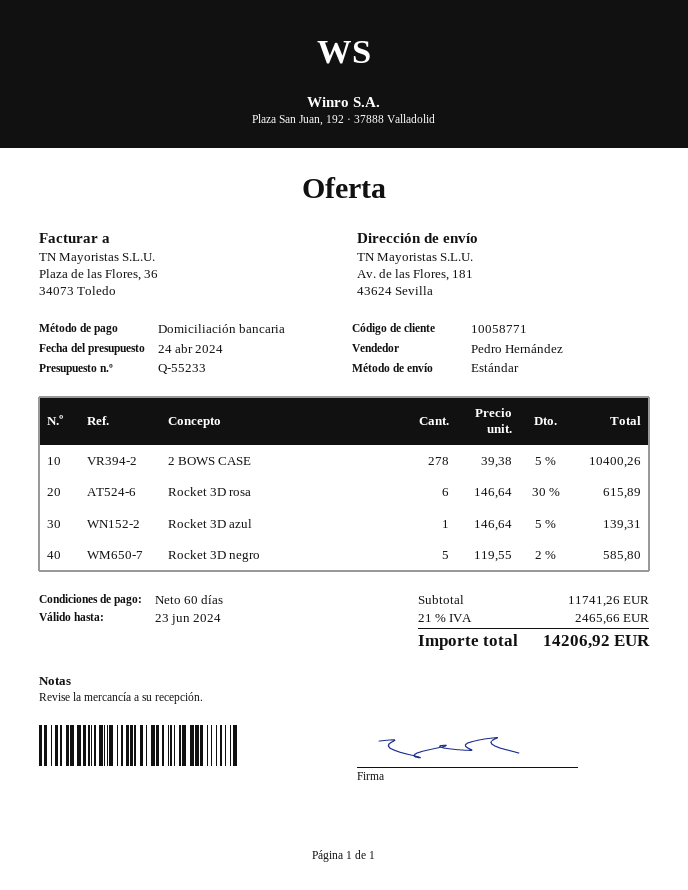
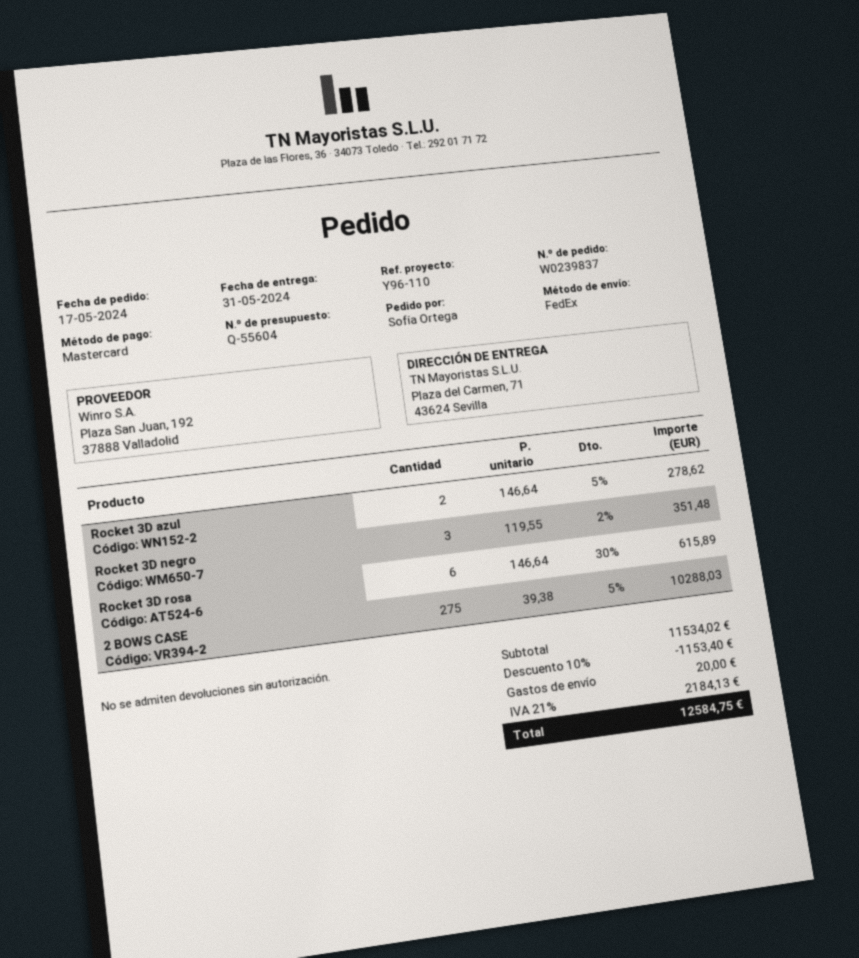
quote number: Q-55233 -> Q-55604
payment method: direct debit -> Mastercard
shipping method: standard -> FedEx
ship to: Av. de las Flores, 181, 43624 Sevilla -> Plaza del Carmen, 71, 43624 Sevilla
2 BOWS CASE: 278 x 39.38 - 5% = 10400.26 -> 275 x 39.38 - 5% = 10288.03
Rocket 3D azul: 1 x 146.64 - 5% = 139.31 -> 2 x 146.64 - 5% = 278.62
Rocket 3D negro: 5 x 119.55 - 2% = 585.80 -> 3 x 119.55 - 2% = 351.48
subtotal: 11741.26 -> 11534.02
discount: none -> 10% = 1153.40
shipping: none -> 20.00
tax: 21% = 2465.66 -> 21% = 2184.13
total: 14206.92 -> 12584.75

——————————

## Your goal
How many of the lines in the records above include the word "Rocket"? State that number alone.

## Answer space
2